“Algunos sueños cuando se hacen realidad se desvanecen para siempre. Otros, en cambio, se mantienen en el tiempo después de alcanzarlos y van envejeciendo de la mano de sus autores, yendo y viniendo de manera autómata en forma de recuerdos, olores, alientos y esperanzas.” Así es como Silvia y Jonás, después de tres años de su vuelta al mundo sin aviones, siguen hablando del viaje que les cambio la vida.
Un año, 28 países, 2 océanos, 2 mares, alguna diarrea que otra y 11.000 euros menos en la cuenta del banco resumen su periplo alrededor del mundo.
Partieron de la localidad cántabra de Torrelavega y cruzaron Europa a dedo para llegar a Odesa, en Ucrania. A partir de ahí combinaron interminables viajes en autobús con trenes, barcos y autostop.

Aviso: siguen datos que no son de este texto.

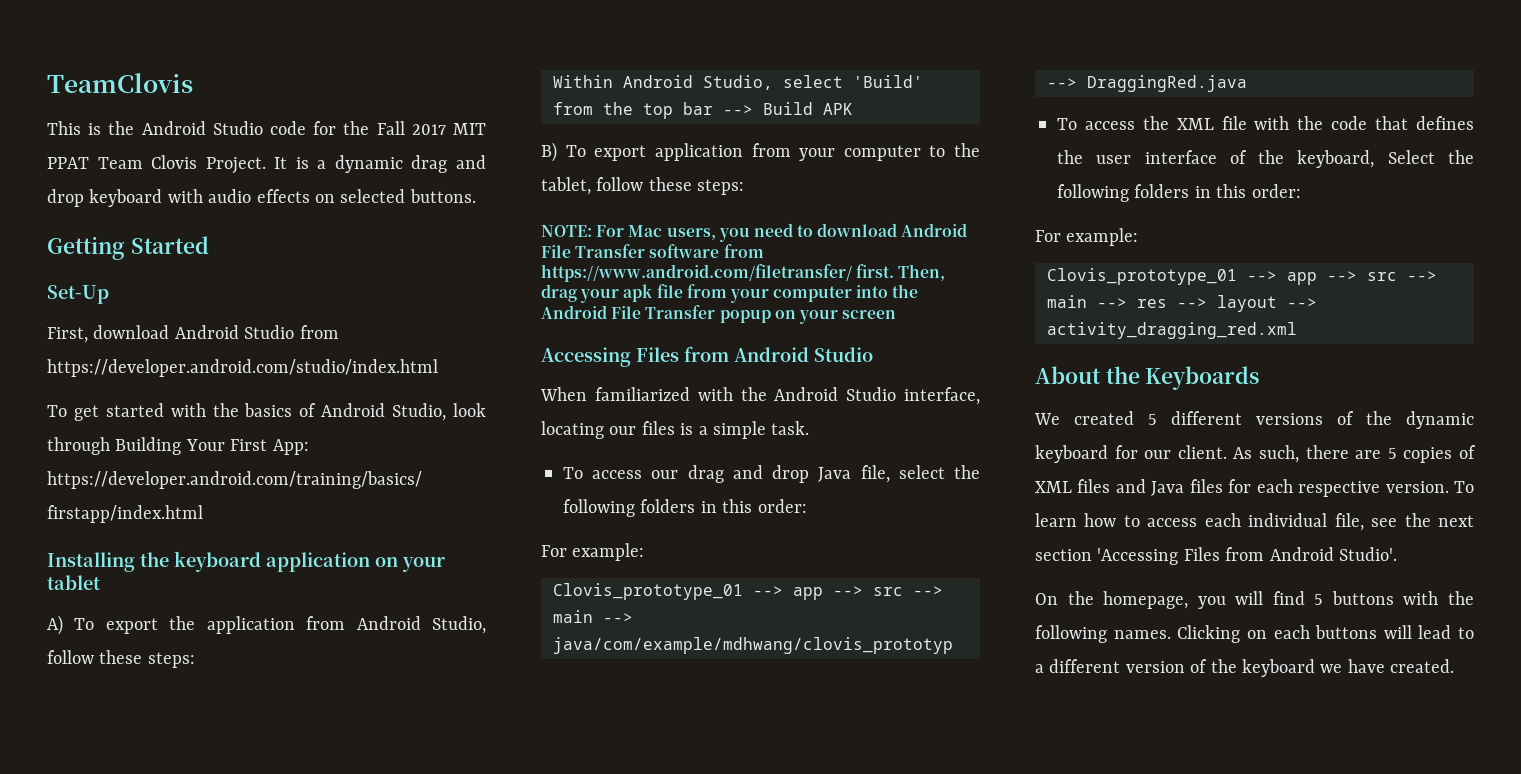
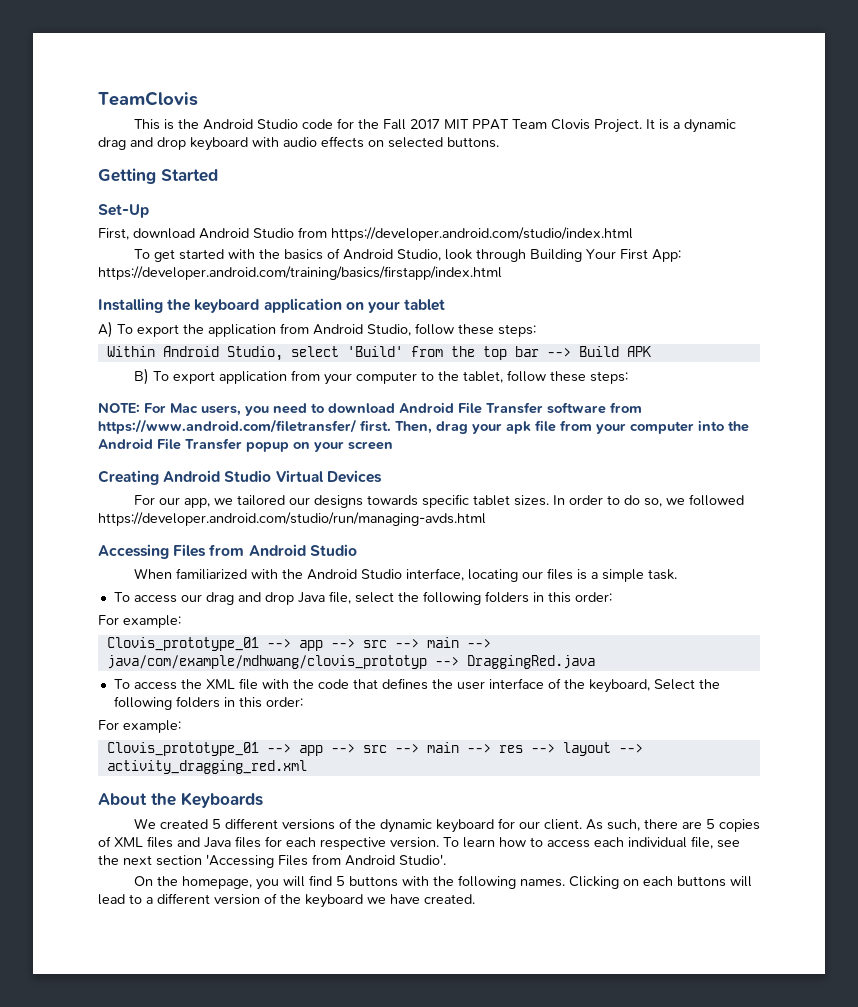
(897, 314) none -> [98,470,382,485] [133,494,744,508] [98,512,486,526] // Creating Android Studio Virtual Devices // For our app, we tailored our designs towards specific tablet sizes. In order to do so, we followed https://developer.android.com/studio/run/managing-avds.html

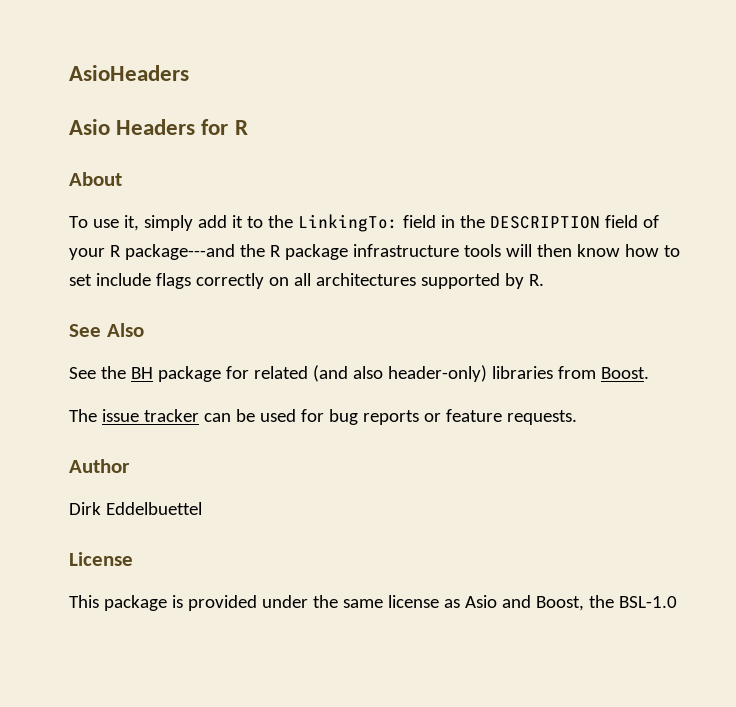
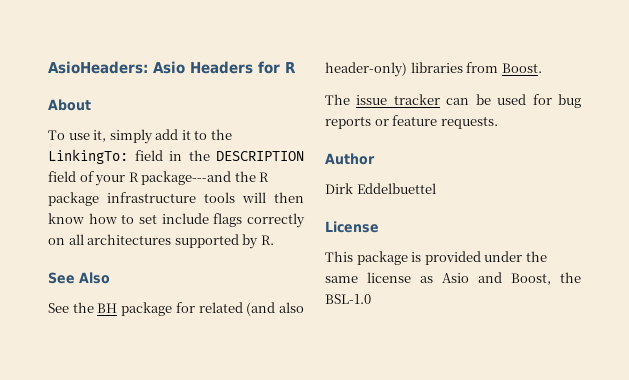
[69,65,189,81] AsioHeaders // -> [48,61,148,74] AsioHeaders:

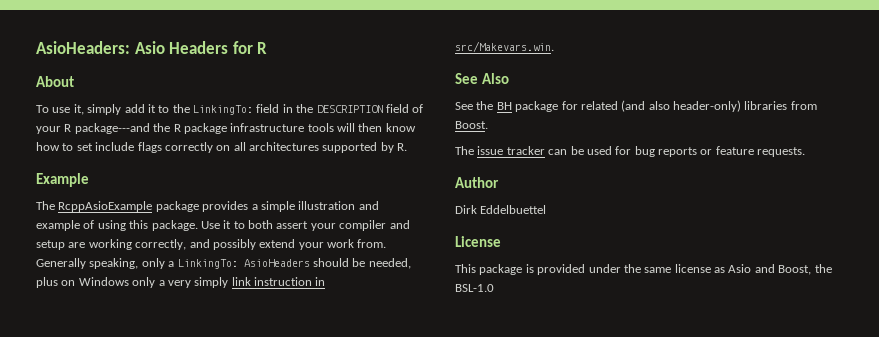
(274, 240) none -> [36,173,89,187] [36,201,379,212] [36,220,410,231] [36,239,387,250] [36,258,411,269] [36,277,326,288] [455,41,554,52] // Example // The RcppAsioExample package provides a simple illustration and example of using this package. Use it to both assert your compiler and setup are working correctly, and possibly extend your work from. Generally speaking, only a LinkingTo: AsioHeaders should be needed, plus on Windows only a very simply link instruction in src/Makevars.win.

Con Europa a sus espaldas, y tras cruzar el mar Negro durante dos noches en ferry, recorrieron la ruta de la seda. Disfrutaron de la hospitalidad extrema de Armenia e Irán, se sorprendieron con las excentricidades de una dictadura tan atípica como Turkmenistán, donde las fotos están prohibidas. Alucinaron con los cielos de Kirguistán. Y relativizaron distancias, ideas y costumbres en tierras chinas.
En Xi’an terminó su particular ruta de la seda, pero no su viaje. Continuaron disfrutando de las playas, la comida y las motos de alquiler del sudeste asiático. Atravesaron Laos en una barcaza por el río Mekong hasta llegar a Tailandia. En Singapur cogieron un barco con más cucarachas que pasajeros que, tras tres días navegando, los llevaría hasta Indonesia.
Fueron incapaces de encontrar un transporte marítimo (de pago) hasta Nueva Zelanda y, muy a su pesar, tuvieron que subir al único avión de su vuelta al mundo sin aviones.
Tras dos semanas, desde Auckland partieron en un portacontenedores hasta Cartagena de Indias. Fueron veintidós días (navidades incluidas) de agua, libros, comida filipina, partidas a la Play Station y algún que otro mareo.
A las pocas semanas de pisar América empezaron a recorrer la cordillera Andina, que no dejarían atrás hasta atravesar Colombia, Ecuador, Perú y Bolivia. Asombrados por la oferta turística de Perú, disfrutaron de historia, idioma y algún que otro susto con la ayahuasca. Llegaron a tierras brasileñas, donde pasaron más de dos días sin bajarse de un autobús para visitar a un amigo. Su viaje acabó en las playas de Natal, para por fin volver a casa, cruzando el Océano Atlántico durante diez días en otro portacontenedores.
Silvia es filóloga inglesa, y Jonás es diplomado en Turismo y Empresariales. Se conocieron en un máster de Transporte y Gestión Logística, donde tuvieron la oportunidad de conocer las navieras que, años después, les permitirían cruzar (previo pago) los océanos. Ambos son caseros, pero les gusta sentirse lejos de casa. Se definen como prudentes viajando, pero disfrutan estando expuestos al contacto local. Son profesionales para encajar en autobuses enanos y poder dormir durante horas en ellos. Cuando llegan a un albergue, no pueden evitar preguntar antes por el wifi que por la ducha.